Give back every record exactly, images excluded.

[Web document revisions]
★ ★ ★ ★ ★ ★ ★

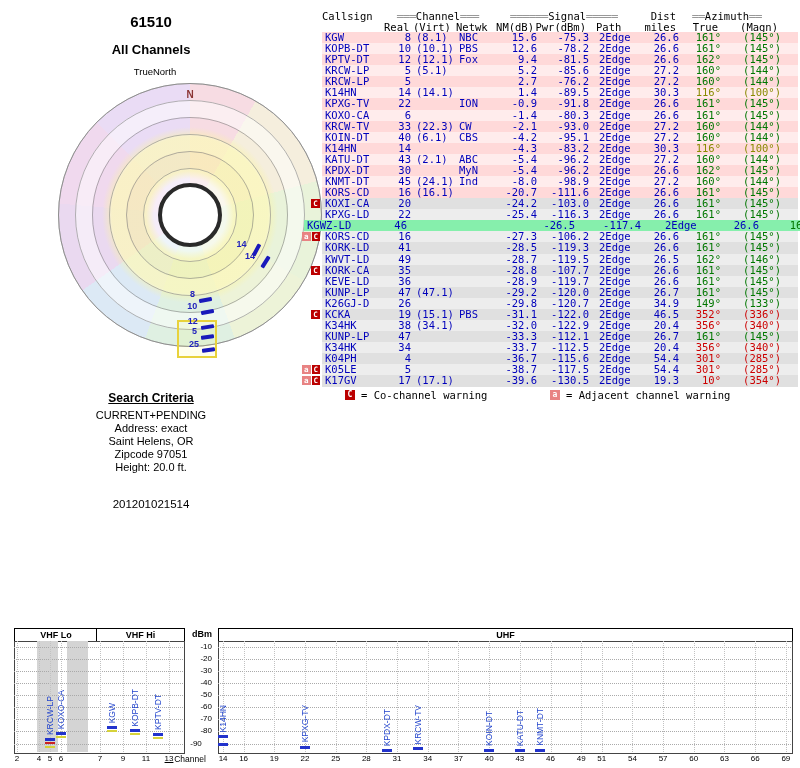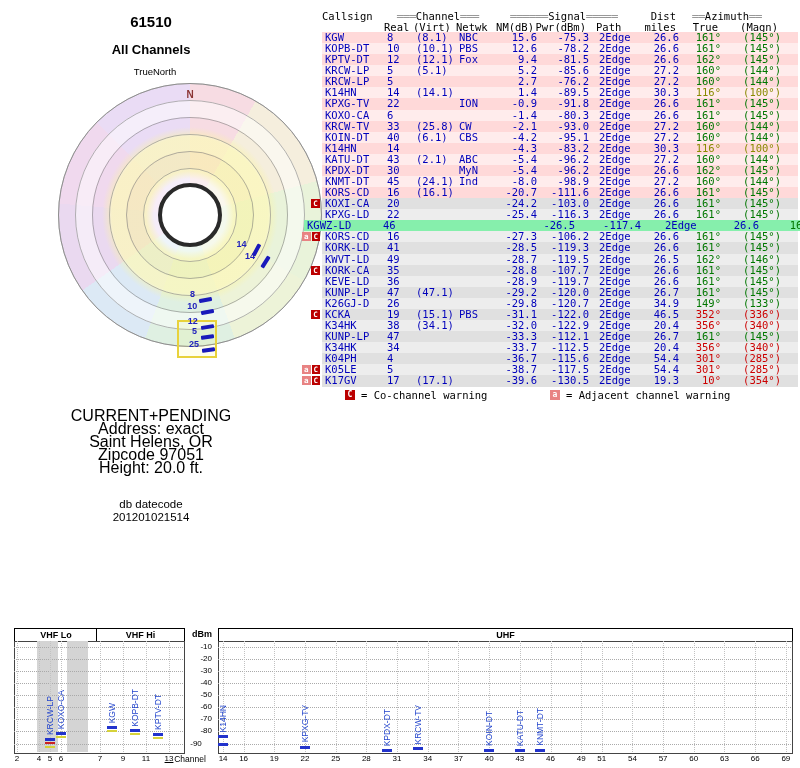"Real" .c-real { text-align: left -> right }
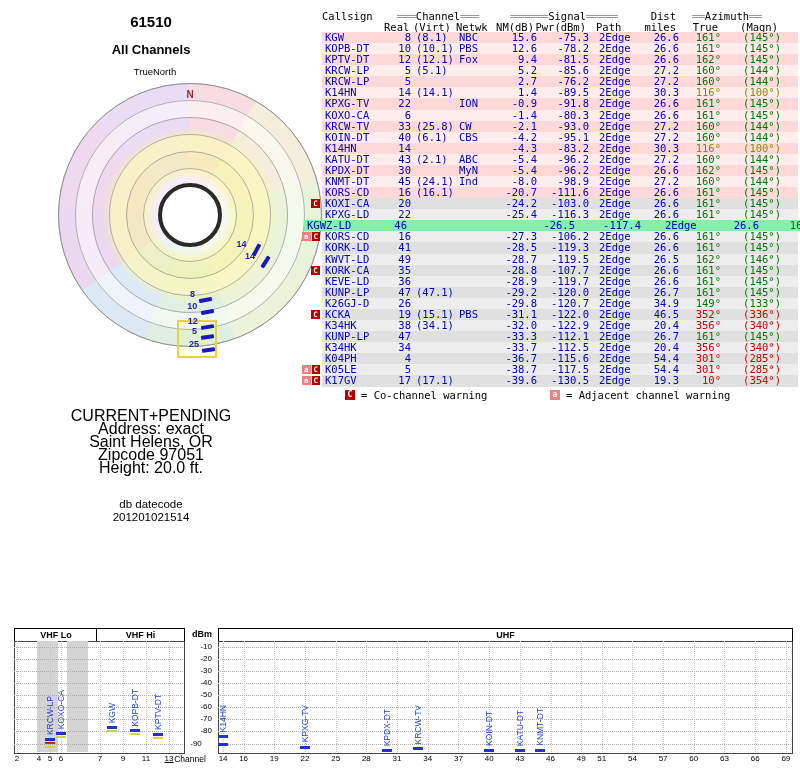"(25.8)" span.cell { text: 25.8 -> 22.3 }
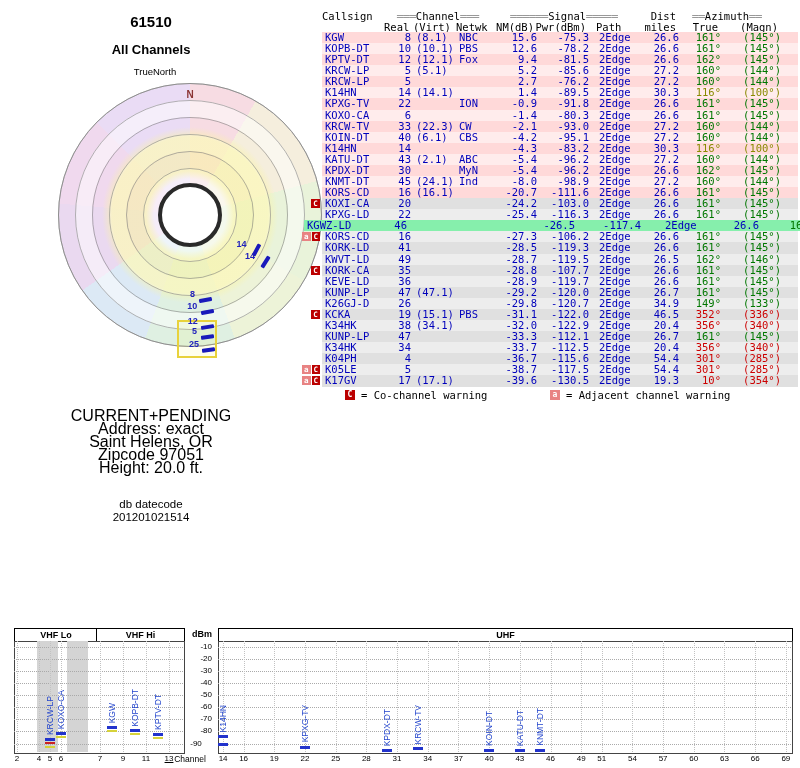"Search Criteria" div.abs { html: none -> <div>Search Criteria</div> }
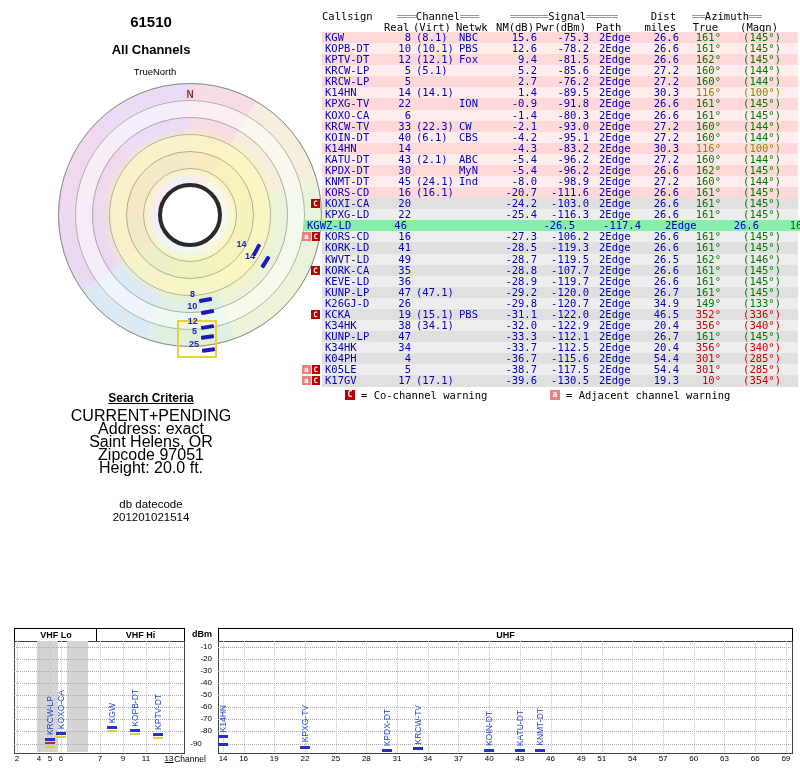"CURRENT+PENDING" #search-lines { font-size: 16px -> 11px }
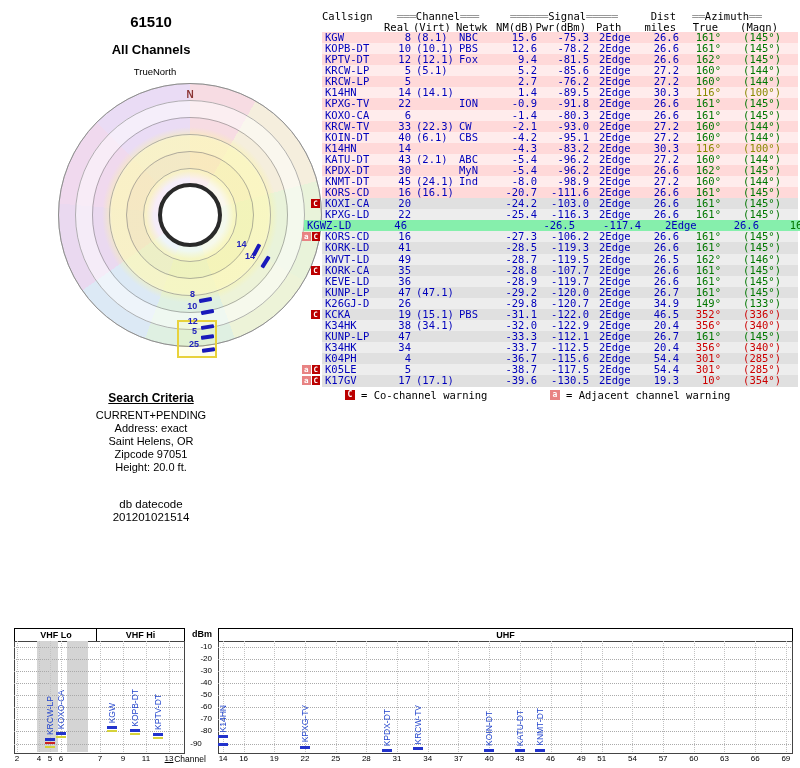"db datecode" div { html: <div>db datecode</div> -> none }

★ ★ ★ ★ ★ ★ ★

▸ REPLY TO THE EXERCISE:
"Real" .c-real { text-align: left -> right }
"(25.8)" span.cell { text: 25.8 -> 22.3 }
"Search Criteria" div.abs { html: none -> <div>Search Criteria</div> }
"CURRENT+PENDING" #search-lines { font-size: 16px -> 11px }
"db datecode" div { html: <div>db datecode</div> -> none }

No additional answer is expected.